What the exercise asks:
Every record below should be written out exactly; pictures stay out.
* * * *
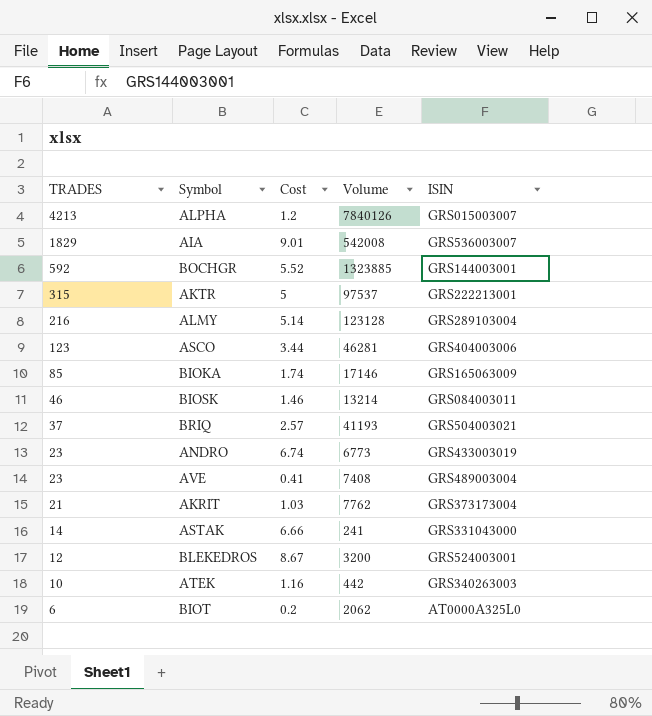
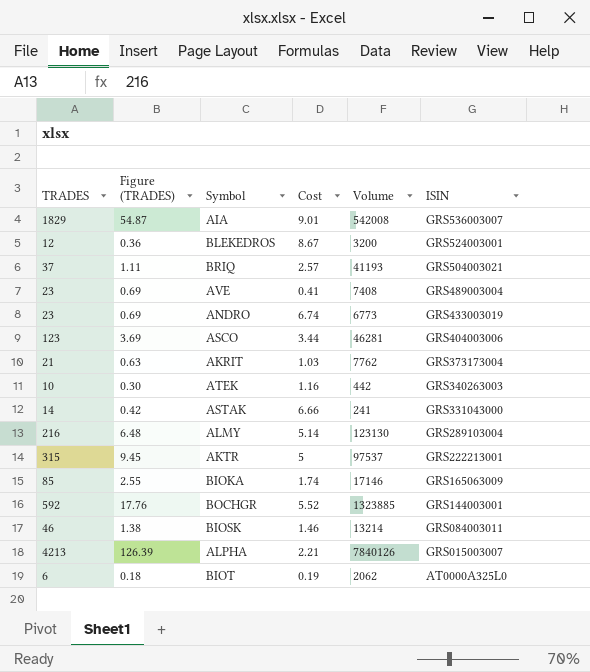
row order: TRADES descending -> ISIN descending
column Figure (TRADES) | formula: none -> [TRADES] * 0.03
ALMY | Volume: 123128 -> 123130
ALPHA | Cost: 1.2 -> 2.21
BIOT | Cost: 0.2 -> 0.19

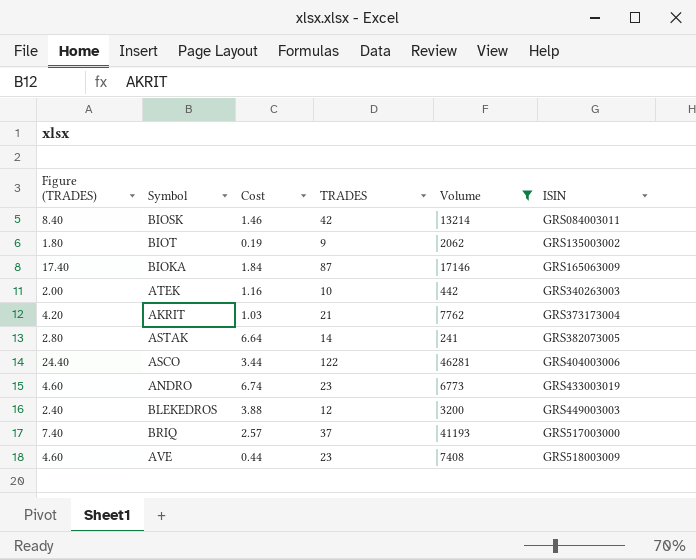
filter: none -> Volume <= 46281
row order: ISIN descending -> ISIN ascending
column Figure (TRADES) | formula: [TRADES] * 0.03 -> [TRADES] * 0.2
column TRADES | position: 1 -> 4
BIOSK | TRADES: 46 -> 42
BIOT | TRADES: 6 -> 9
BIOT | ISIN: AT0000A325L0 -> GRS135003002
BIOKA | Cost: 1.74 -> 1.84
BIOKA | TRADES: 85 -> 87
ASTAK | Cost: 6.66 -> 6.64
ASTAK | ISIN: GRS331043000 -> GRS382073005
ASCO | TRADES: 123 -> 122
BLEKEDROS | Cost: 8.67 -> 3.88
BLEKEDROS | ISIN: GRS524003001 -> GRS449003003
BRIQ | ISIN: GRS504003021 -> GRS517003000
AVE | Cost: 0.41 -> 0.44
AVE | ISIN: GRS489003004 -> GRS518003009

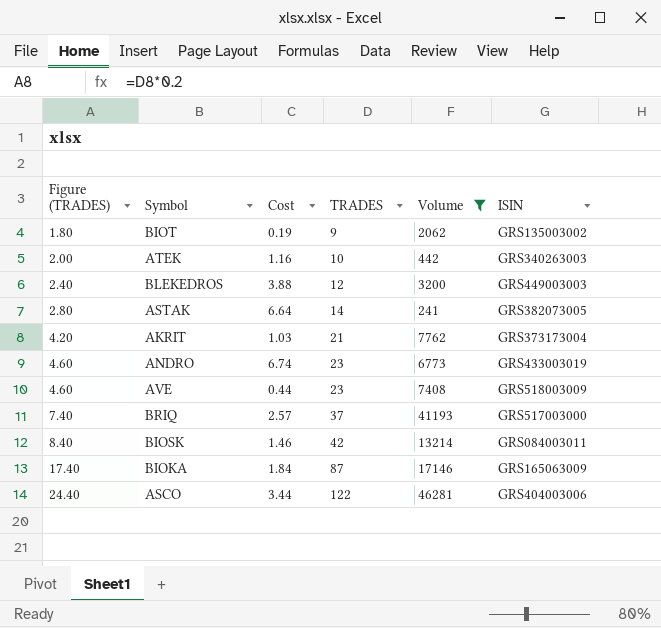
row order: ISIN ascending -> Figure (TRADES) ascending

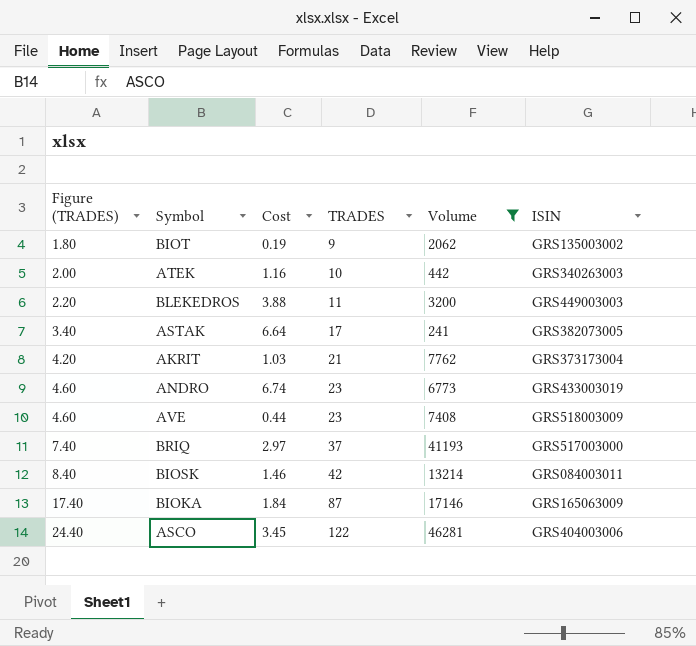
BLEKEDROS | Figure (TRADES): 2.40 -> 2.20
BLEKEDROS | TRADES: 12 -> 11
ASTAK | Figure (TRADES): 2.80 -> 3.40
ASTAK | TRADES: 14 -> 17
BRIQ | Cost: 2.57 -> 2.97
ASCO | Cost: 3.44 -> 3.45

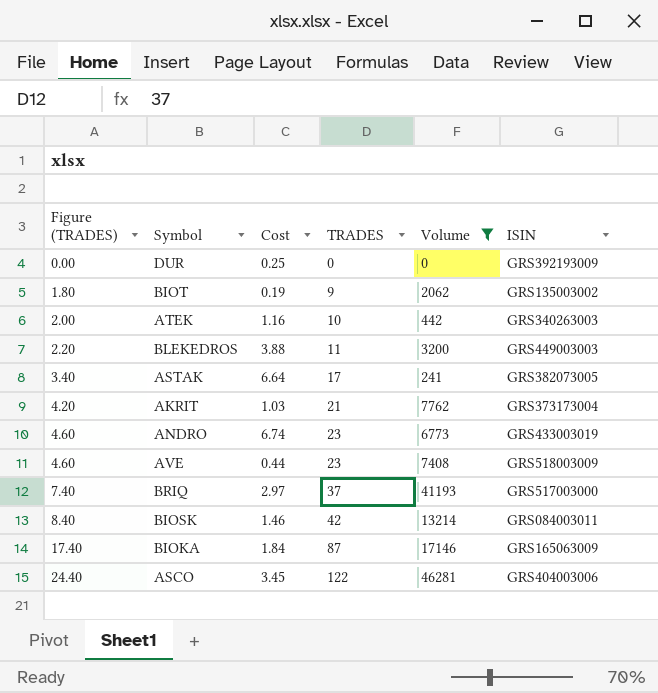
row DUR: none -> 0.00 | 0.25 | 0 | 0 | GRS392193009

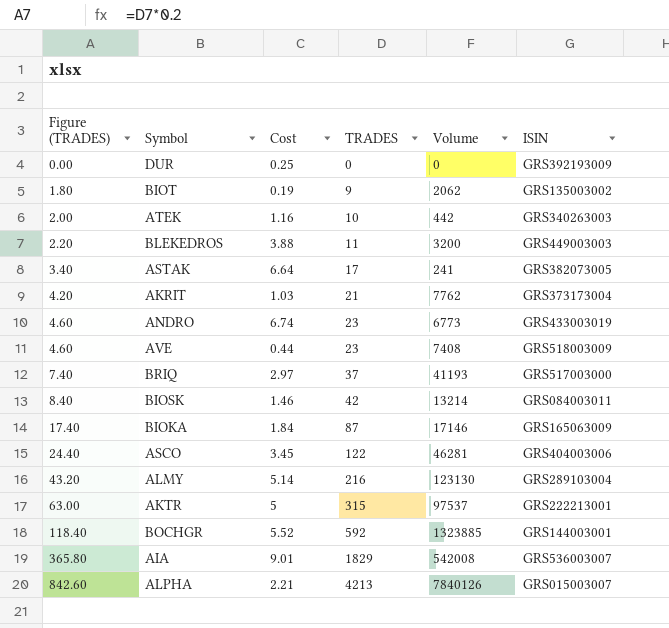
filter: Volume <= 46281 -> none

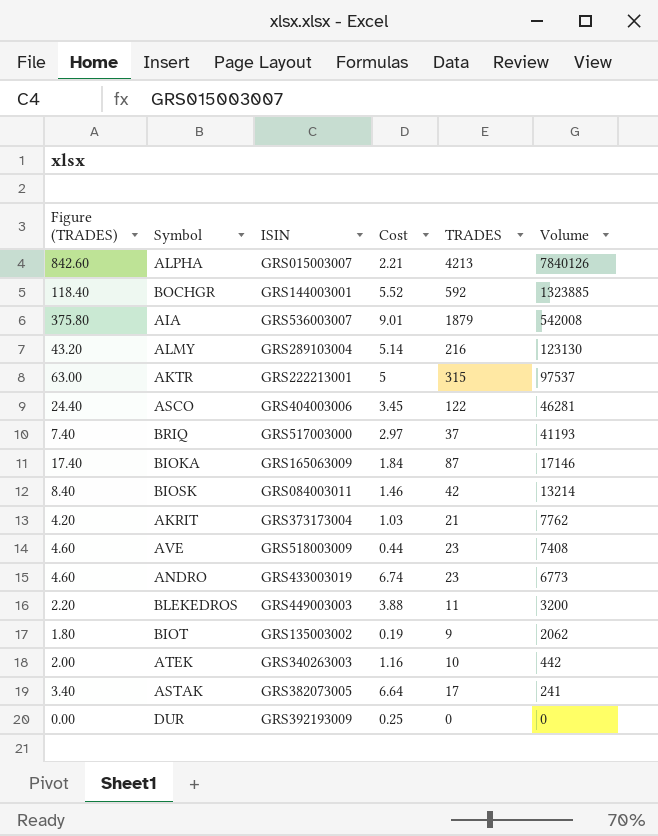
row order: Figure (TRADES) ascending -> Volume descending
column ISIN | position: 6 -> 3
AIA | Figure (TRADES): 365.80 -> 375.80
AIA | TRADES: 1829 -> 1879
* * * *
Task solution:
row order: TRADES descending -> ISIN descending
column Figure (TRADES) | formula: none -> [TRADES] * 0.03
ALMY | Volume: 123128 -> 123130
ALPHA | Cost: 1.2 -> 2.21
BIOT | Cost: 0.2 -> 0.19

filter: none -> Volume <= 46281
row order: ISIN descending -> ISIN ascending
column Figure (TRADES) | formula: [TRADES] * 0.03 -> [TRADES] * 0.2
column TRADES | position: 1 -> 4
BIOSK | TRADES: 46 -> 42
BIOT | TRADES: 6 -> 9
BIOT | ISIN: AT0000A325L0 -> GRS135003002
BIOKA | Cost: 1.74 -> 1.84
BIOKA | TRADES: 85 -> 87
ASTAK | Cost: 6.66 -> 6.64
ASTAK | ISIN: GRS331043000 -> GRS382073005
ASCO | TRADES: 123 -> 122
BLEKEDROS | Cost: 8.67 -> 3.88
BLEKEDROS | ISIN: GRS524003001 -> GRS449003003
BRIQ | ISIN: GRS504003021 -> GRS517003000
AVE | Cost: 0.41 -> 0.44
AVE | ISIN: GRS489003004 -> GRS518003009

row order: ISIN ascending -> Figure (TRADES) ascending

BLEKEDROS | Figure (TRADES): 2.40 -> 2.20
BLEKEDROS | TRADES: 12 -> 11
ASTAK | Figure (TRADES): 2.80 -> 3.40
ASTAK | TRADES: 14 -> 17
BRIQ | Cost: 2.57 -> 2.97
ASCO | Cost: 3.44 -> 3.45

row DUR: none -> 0.00 | 0.25 | 0 | 0 | GRS392193009

filter: Volume <= 46281 -> none

row order: Figure (TRADES) ascending -> Volume descending
column ISIN | position: 6 -> 3
AIA | Figure (TRADES): 365.80 -> 375.80
AIA | TRADES: 1829 -> 1879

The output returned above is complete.